Lumenisityは、NANF中空技術により、データセンター間の遅延を減らすことができ、「あらゆるHCFの中で最も低い減衰率」であるとしている。

Microsoftの発表では、LumenisityのHCFは、「標準的な石英ガラスよりも47%速い光伝送を提供する」と説明されている。Microsoftはまた、Lumenisityの設計が「セキュリティと侵入検知の強化」に加え、リピーターを使用することなく長距離の「超低信号損失」を実現すると述べている。

「HCFは、医療、金融サービス、製造、小売、政府機関など幅広い業界でメリットをもたらすことができます。公共分野では、HCFは世界中の連邦政府や地方政府に対して、セキュリティや侵入検知の強化を提供することができます。医療分野では、HCFは大規模なデータセットに対応できるため、医療画像の検索を高速化し、プロバイダーがクラウド上で医療画像データを取り込み、保存、共有する能力を促進することができるだろう。また、デジタル経済の発展に伴い、HCFは広い地域にわたって迅速かつ安全な取引を求める国際金融機関を支援することができます。」と、MicrosoftのAzure Core businessのCVPであるGirish Bablani氏は声明で述べている。

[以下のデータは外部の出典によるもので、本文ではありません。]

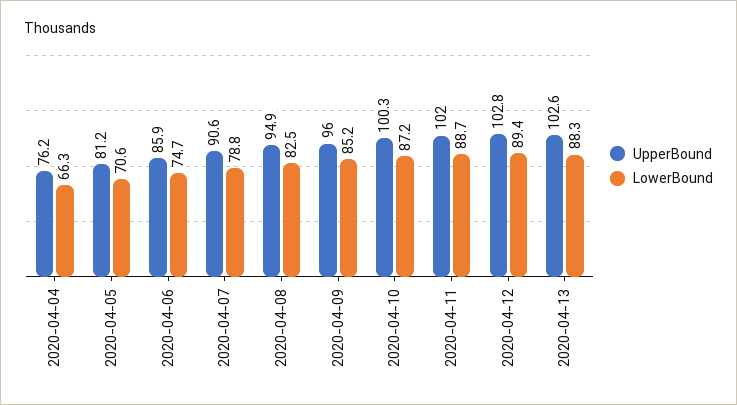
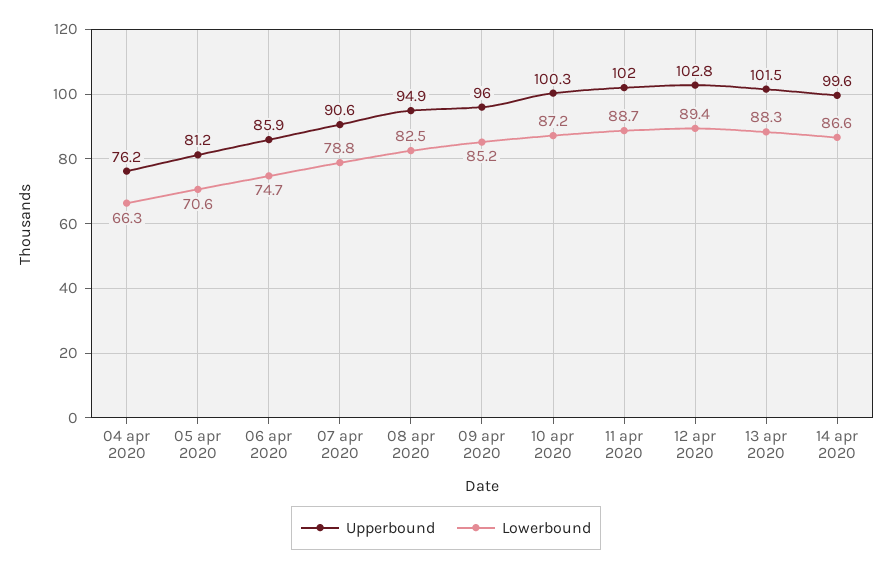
UpperBound, 2020-04-13: 102.6 -> 101.5
UpperBound, 14 apr 2020: none -> 99.6
LowerBound, 14 apr 2020: none -> 86.6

Lumenisityは、同社のWebサイトに掲載した声明の中で、「これは始まりの終わりであり、Microsoftの一員として、この技術の可能性を最大限に発揮し、通信ネットワークの新しい能力を引き出すことを追求し続けるための新しい章をスタートできることに興奮しています。ホローコア分野での進展を加速させる、共通のビジョンを持つ企業に買収されたことを誇りに思います。」と述べている。